J'ai trouvé cette structure ! J'ai postulé pour le stage et même pour y travailler un peu avant, comme job d'été, pour un premier contact.
C'est la catastrophe ! Je suis horrifiée ! Je me sens tout à coup désemparée, impuissante.
C'était un rêve sur le papier et c'est un cauchemar en réalité.
Je viens de faire trois jours et j'ai la nausée. Moi qui était si emballée par l'idée de bosser pour une structure innovante !
Les intervenants sont maltraitants au possible.
Dès le premier jour, on m'a dit : n'hésites pas à crier (crier sur un autiste ? Quel intérêt éducatif ?), si ils ne t'écoutent pas, tu les arroses (violent et agressif !), si ils sont constipés, tu les enfermes à clefs aux toilettes une heure ou deux (incroyable mais vrai !) ...

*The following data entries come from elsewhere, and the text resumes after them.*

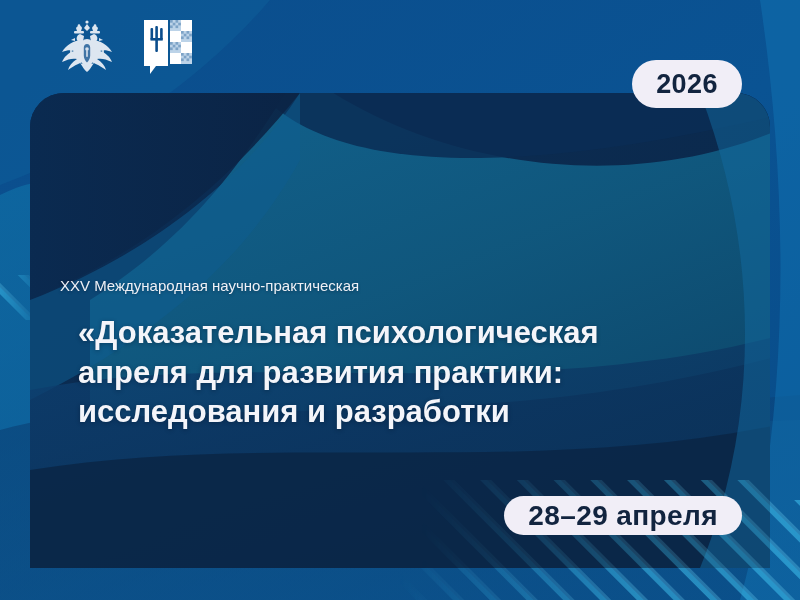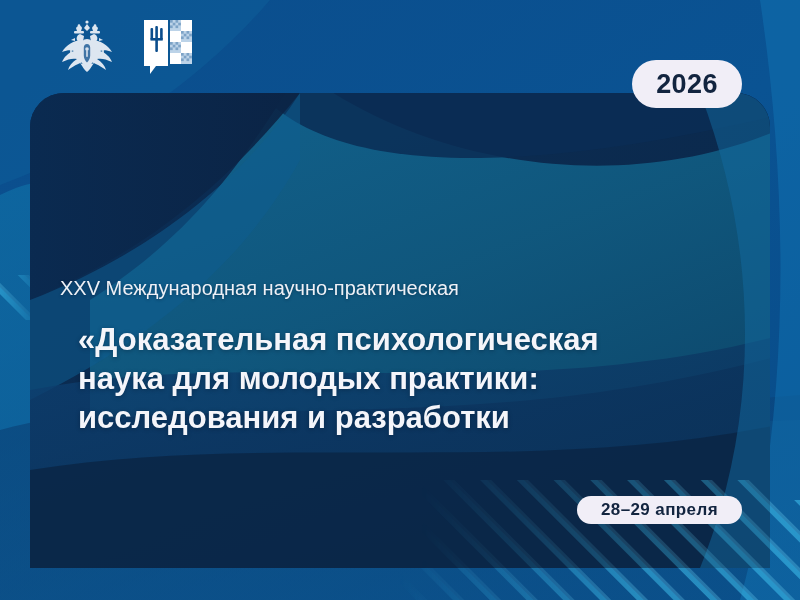--- a/index.html
+++ b/index.html
@@ -85,35 +85,35 @@
     right: 58px;
     top: 60px;
     width: 110px;
     height: 48px;
     font-size: 27px;
   }
   .badge-date {
     right: 58px;
     top: 496px;
     padding: 0 24px;
-    height: 28px;
-    font-size: 17px;
+    height: 39px;
+    font-size: 28px;
   }
 
   
   .text-block {
     position: absolute;
     left: 60px;
     top: 276px;
     width: 660px;
     z-index: 7;
   }
   .subtitle {
     color: #eef0f6;
-    font-size: 20px;
+    font-size: 15px;
     line-height: 1.28;
     font-weight: 400;
     margin: 0 0 14px 0;
     text-shadow: 0 1px 3px rgba(3,20,40,0.35);
   }
   .subtitle .ln { display: block; }
   .main-title {
     color: #f4f5fa;
     font-size: 31px;
     line-height: 1.27;
@@ -339,21 +339,21 @@
   <div class="badge badge-year">
     <span>2026</span>
   </div>
 
   <div class="text-block">
     <p class="subtitle">
       <span class="ln">XXV Международная научно-практическая</span>
     </p>
     <h1 class="main-title">
       <span class="ln">«Доказательная психологическая</span>
-      <span class="ln">наука для молодых практики:</span>
+      <span class="ln">апреля для развития практики:</span>
       <span class="ln">исследования и разработки</span>
     </h1>
   </div>
 
   <div class="badge badge-date">
     <span>28–29 апреля</span>
   </div>
 
 </div>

Dès le premier jour, la fille avec qui je travaillais m'a dit que j'étais trop douce que je devais être plus ferme.
Je lui ai expliqué que je pouvais être ferme sans hurler. Je lui ai dit que je ne jetterai pas de verre d'eau à la figure des personnes pour qui je venais travailler, que je n'enfermerai personne à clefs.
Je passe pour une idéaliste, on m'a dit que je changerais.
Ma position de stagiaire ne me laisse que peu de marges de manoeuvre. Soit je dénonce au président et je prends le risque de me faire virer ou exclure rapidement, soit je reste et tente de changer tout ça petit à petit.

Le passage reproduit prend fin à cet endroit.